***** Source information *****
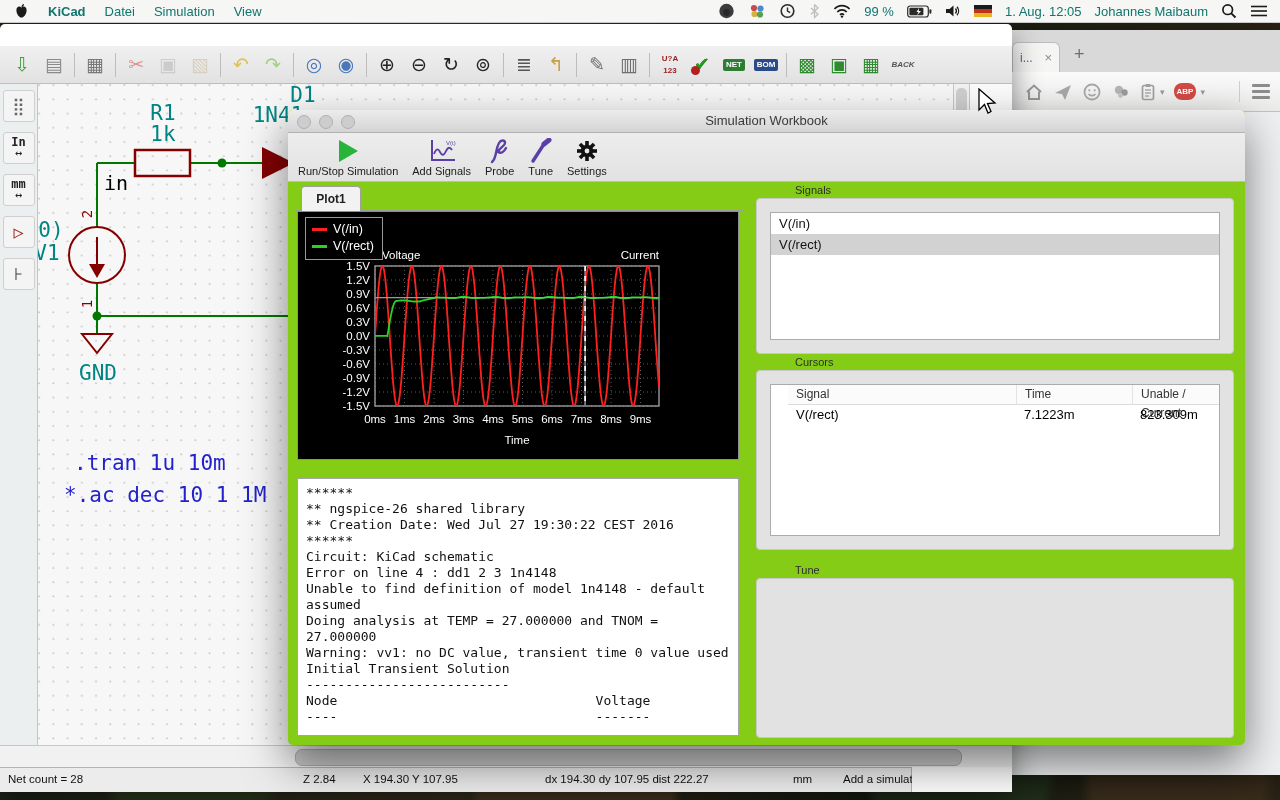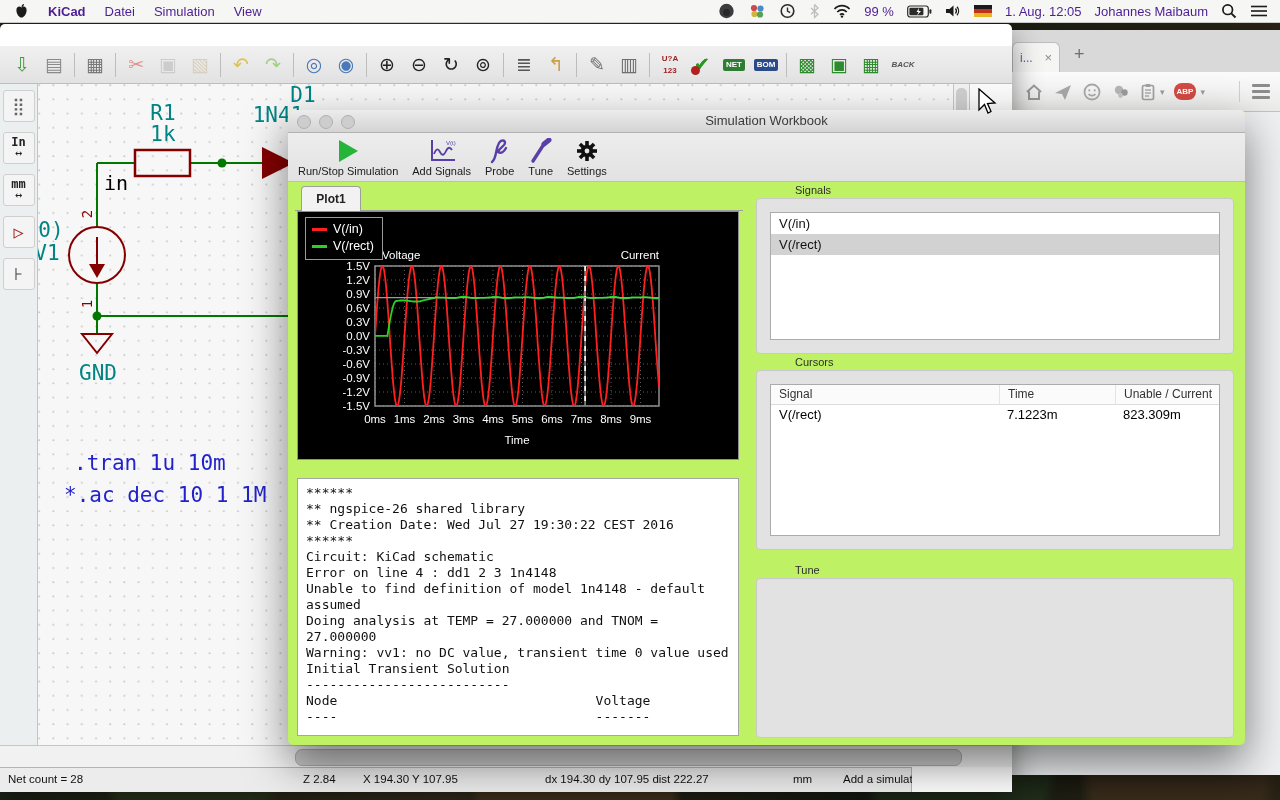"KiCad" #menubar { color: #4c1d95 -> #0f766e }
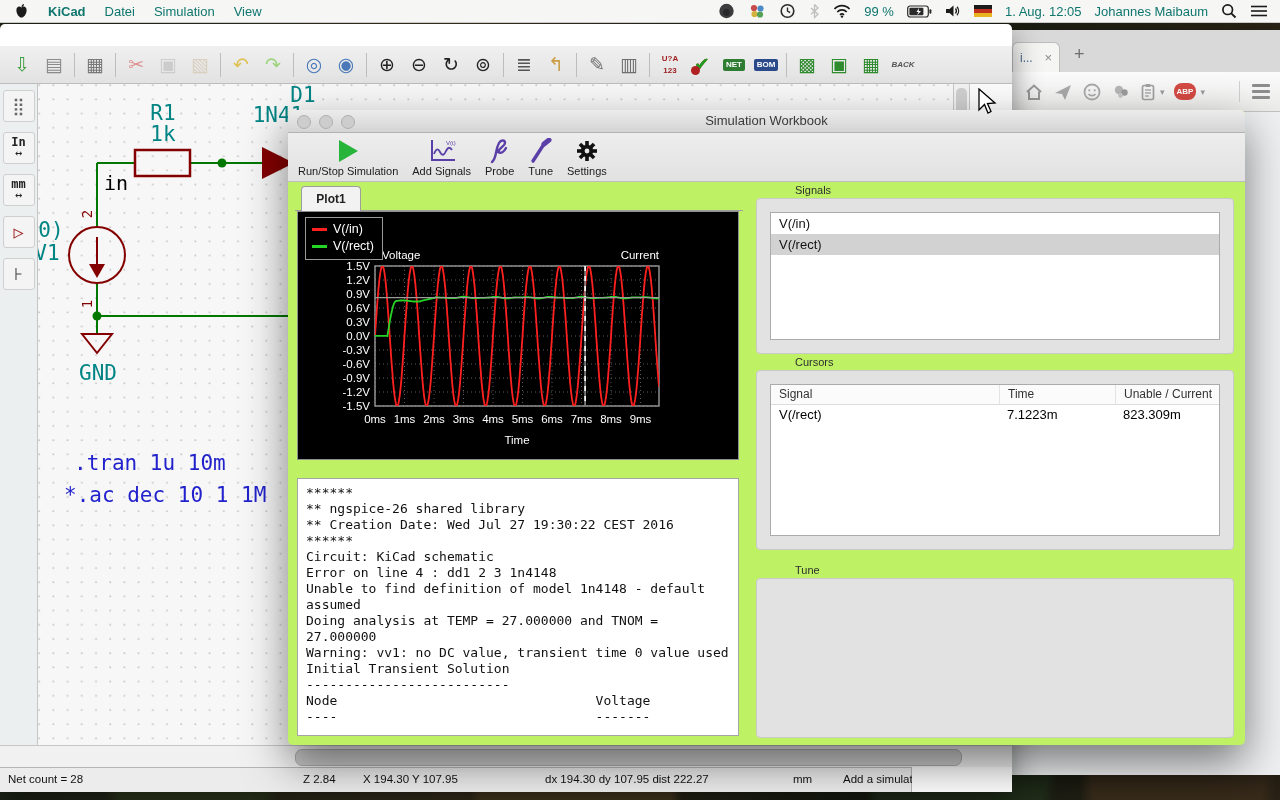"Simulation Workbook" #sim { background: #bef264 -> #84cc16 }
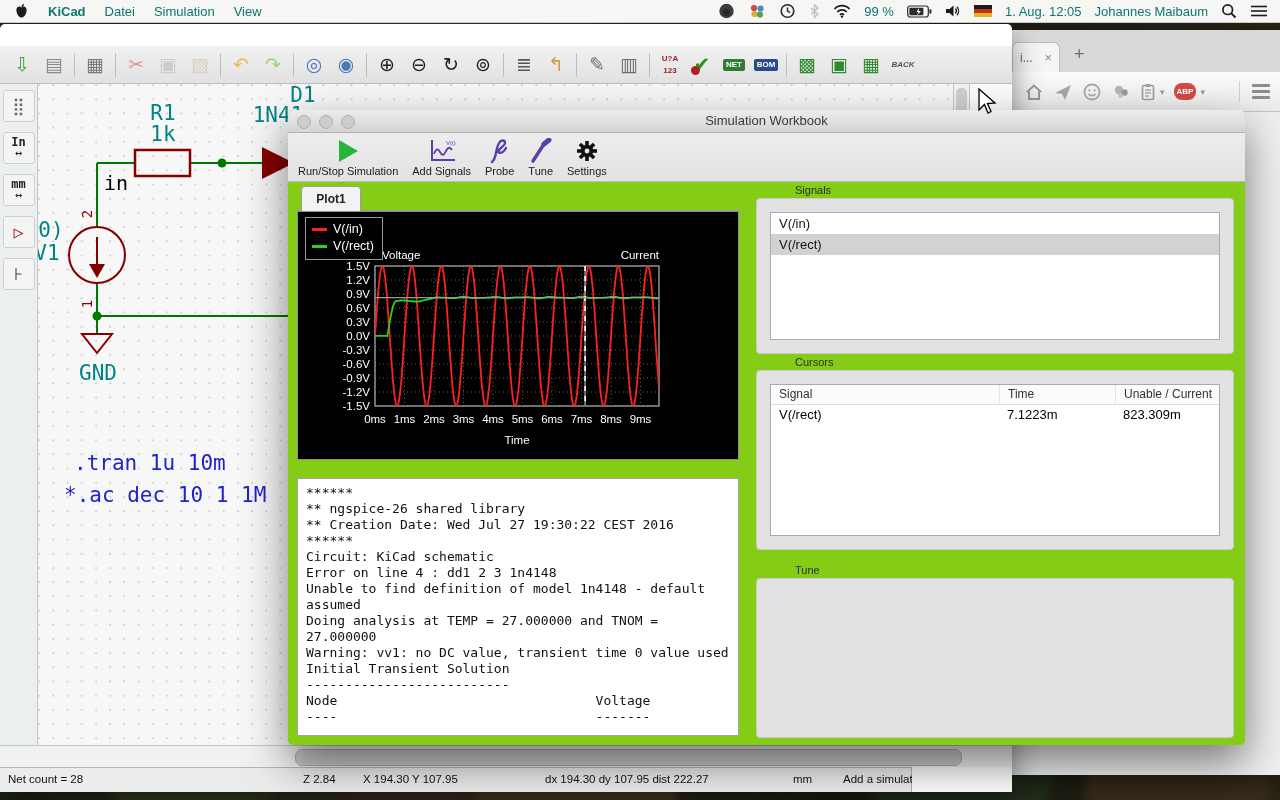"Signal" .cur-grid { padding-left: none -> 17px }
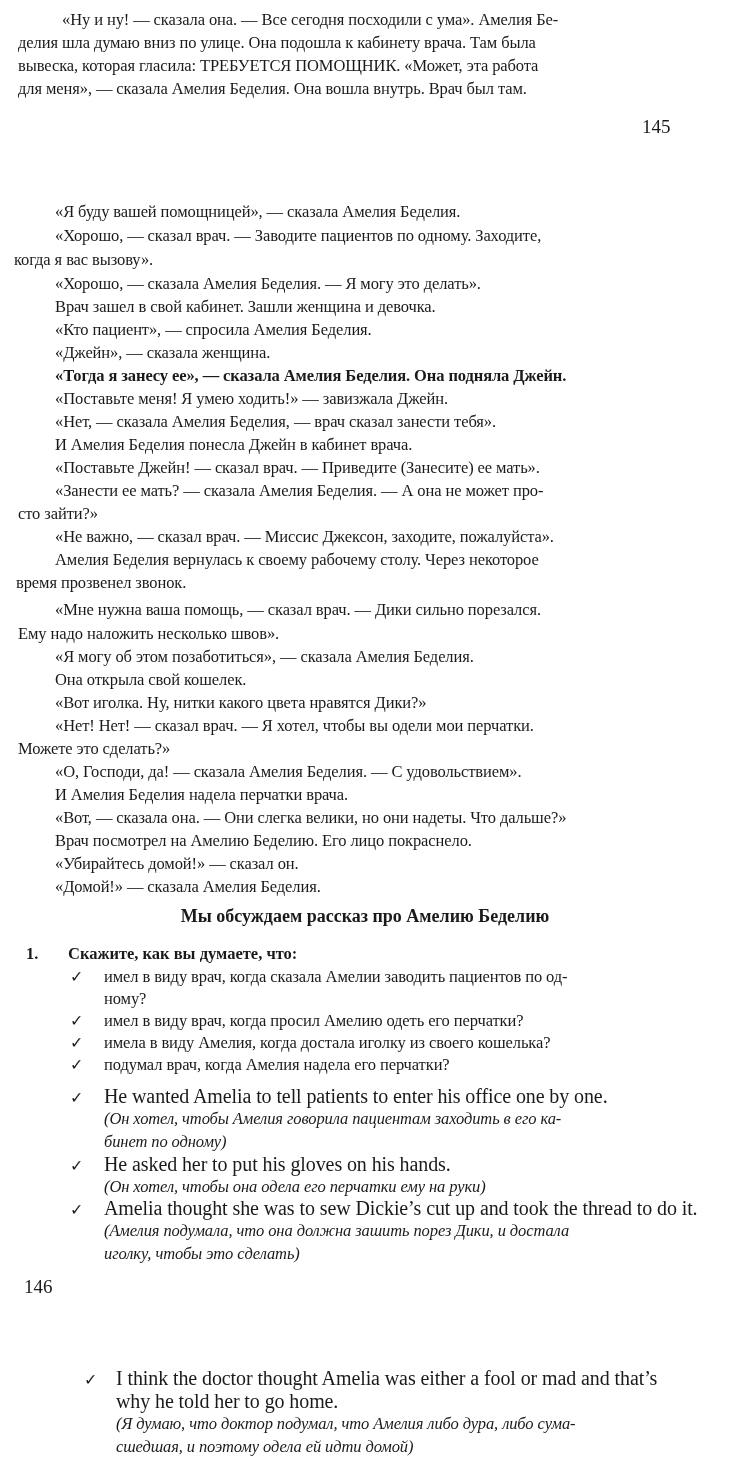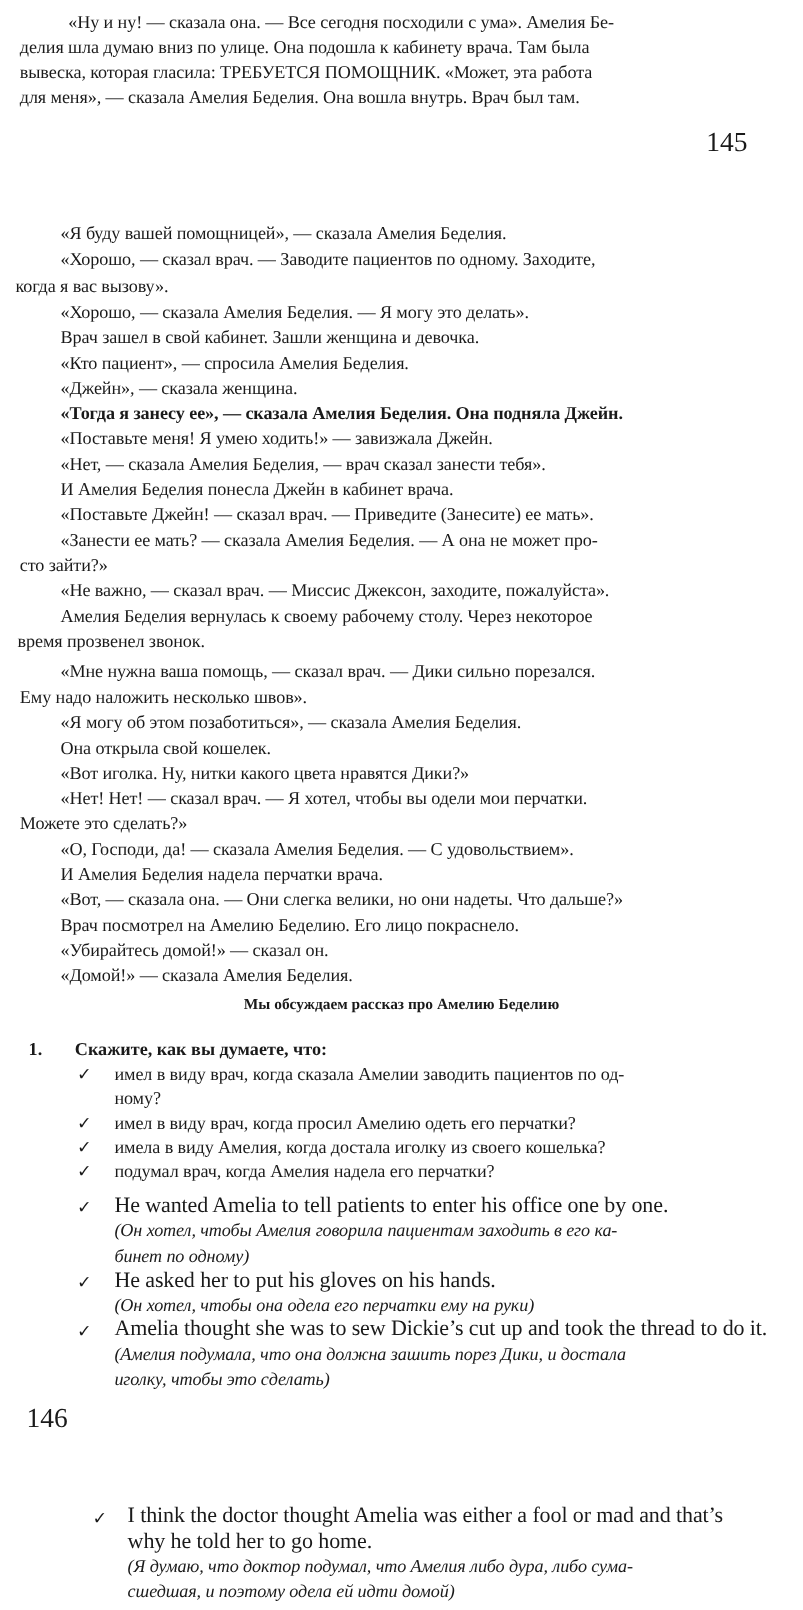"145" .pnum { font-size: 25px -> 19px }
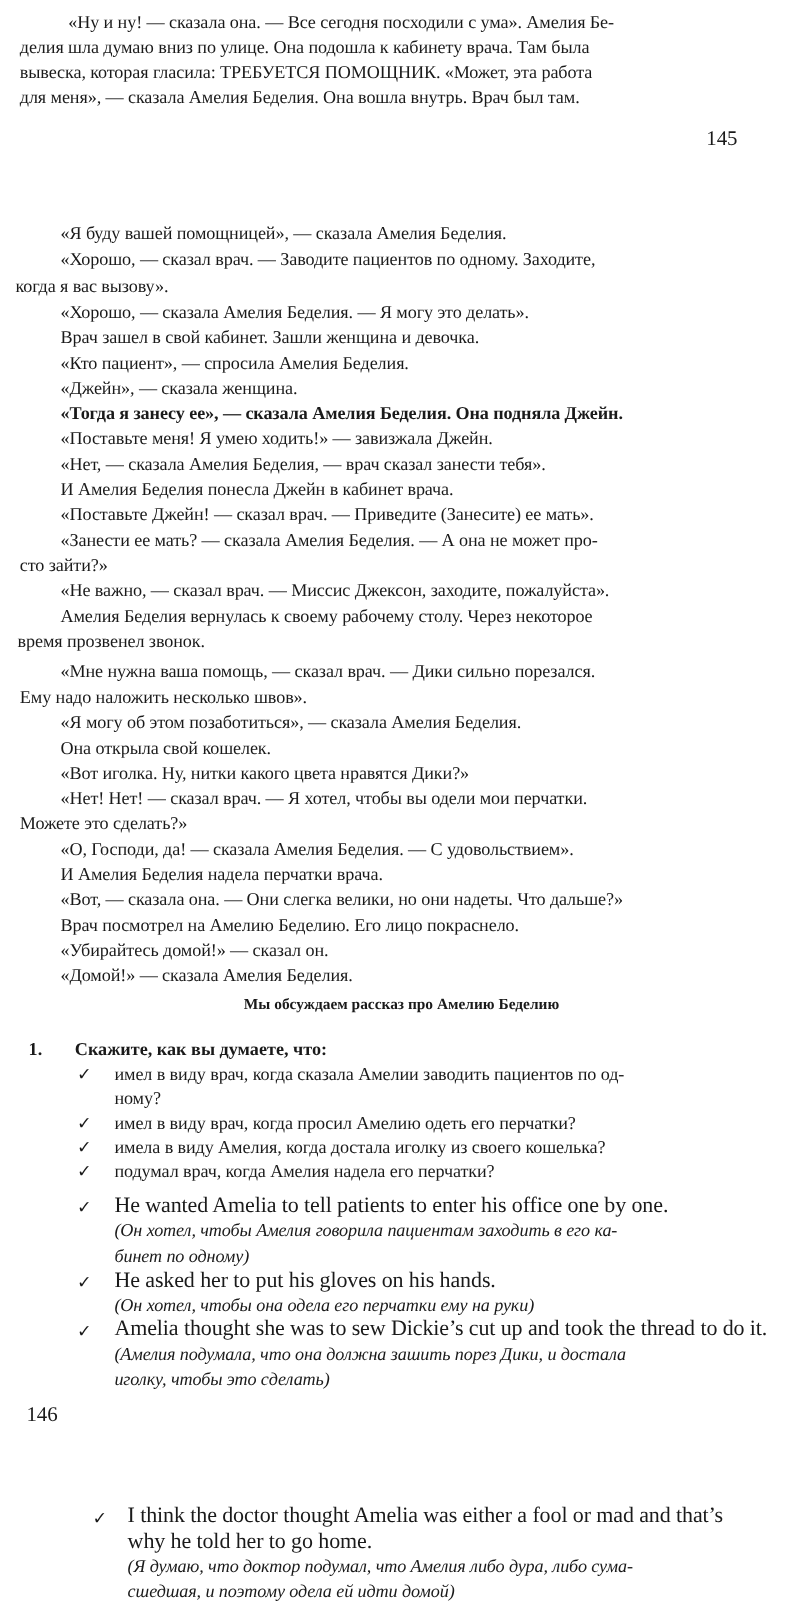"Мы обсуждаем рассказ про Амелию" .title { font-size: 14px -> 18px }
*****
> [The problem]
Would you transcribe all of the data exactly, omitting any pictures?

> [The completed task]
"KiCad" #menubar { color: #4c1d95 -> #0f766e }
"Simulation Workbook" #sim { background: #bef264 -> #84cc16 }
"Signal" .cur-grid { padding-left: none -> 17px }
"145" .pnum { font-size: 25px -> 19px }
"Мы обсуждаем рассказ про Амелию" .title { font-size: 14px -> 18px }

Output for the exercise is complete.